Some people prefer to get only organic, but I just kind of got whatever looked interesting, as far as what veggies it had and such. Baby foods in general tend to only have veggies + water or fruit + water, sometimes ascorbic acid (if I remember that one correctly, and it's just a natural preservative, I think) and such if you get the first or second stage foods. I usually avoided the third stage foods since those would tend to start having pasta, sauces, and other extra ingredients in them that a hedgehog wouldn't need/shouldn't have. Some people also recommend avoiding onion powder in the baby food, I can't recall if I ever fed baby foods with it in it...I might've, because I didn't worry about avoiding it. But I never had an issue with any of the baby foods that I fed Lily.


----------



## moxieberry (Nov 30, 2011)

Gerber or any off-brand (which are the same stuff but cheaper). Like Lilysmommy said, the first/second stage foods. Third and up have more ingredients because they tend to be designed as "meals", and also more things for flavoring, like mild spices or onion/garlic, things that should be avoided. If you end up trying a meat option, the ingredients will usually include cornstarch or similar for the gravy, which is fine.


----------



## OllieTheHedgie (Aug 4, 2012)

So far I have feed him squash baby food and he annoited all over himself! I think he liked it even if he didn't eat that much of it :lol: I'm going to try more tomorrow!


----------



## hedgielover (Oct 30, 2008)

Lilysmommy said:


> ascorbic acid (if I remember that one correctly, and it's just a natural preservative, I think)

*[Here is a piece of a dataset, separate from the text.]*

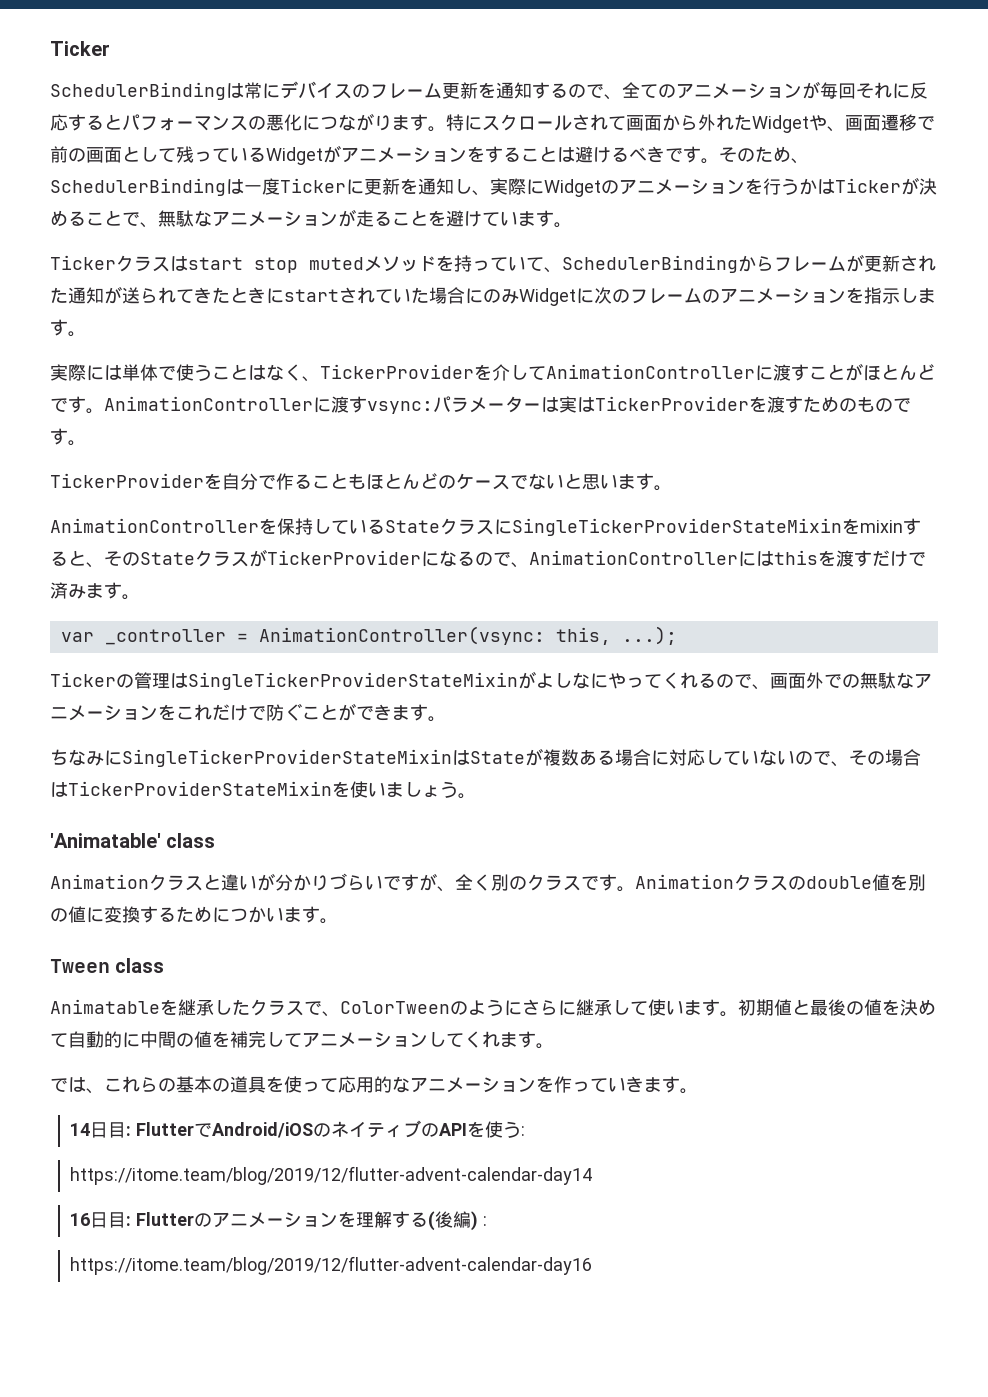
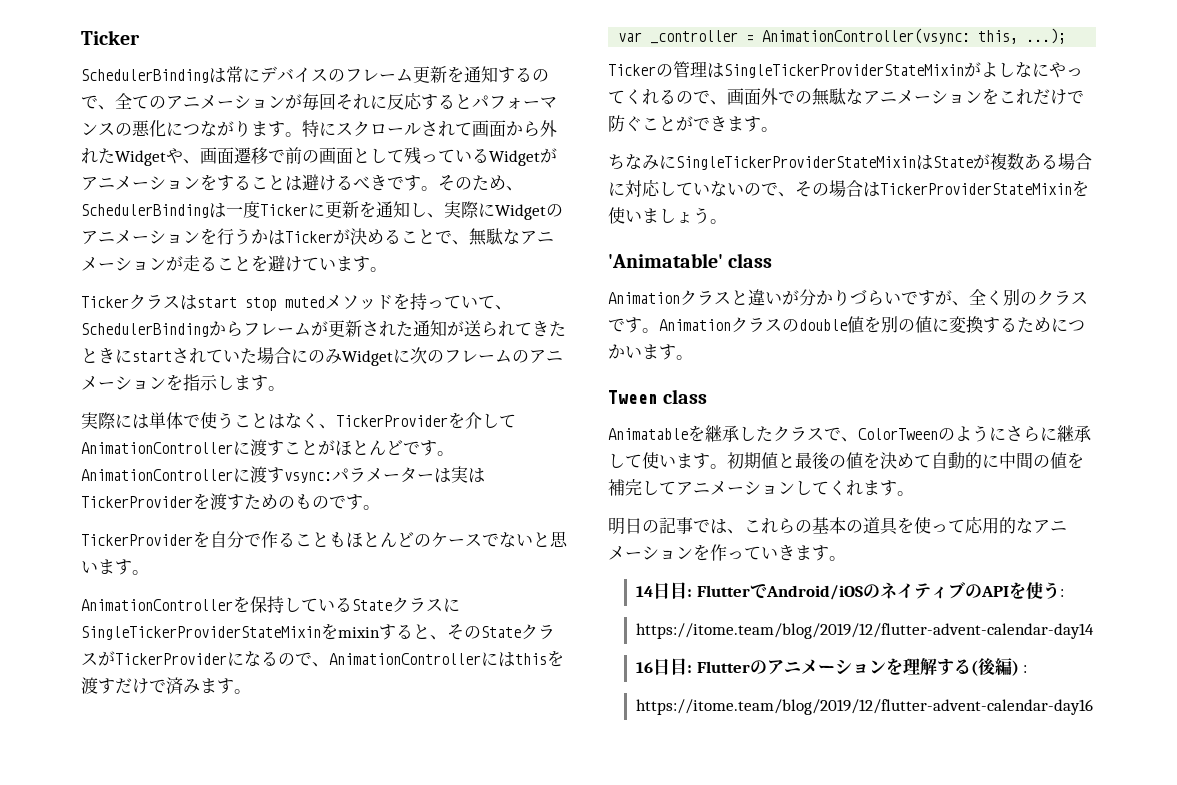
(554, 1046) none -> [608,517,693,535] 明日の記事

ascorbic acid is vitamin c 
http://en.wikipedia.org/wiki/Ascorbic_acid


----------



## smhufflepuff (Aug 28, 2008)

OllieTheHedgie said:


> So far I have feed him squash baby food and he annoited all over himself! I think he liked it even if he didn't eat that much of it :lol: I'm going to try more tomorrow!


That sounds just about right  Now your job is to get a picture of Ollie when he's anointing... or, at least, the aftermath of the anointing. Love to see messy orange hedgies!!!


----------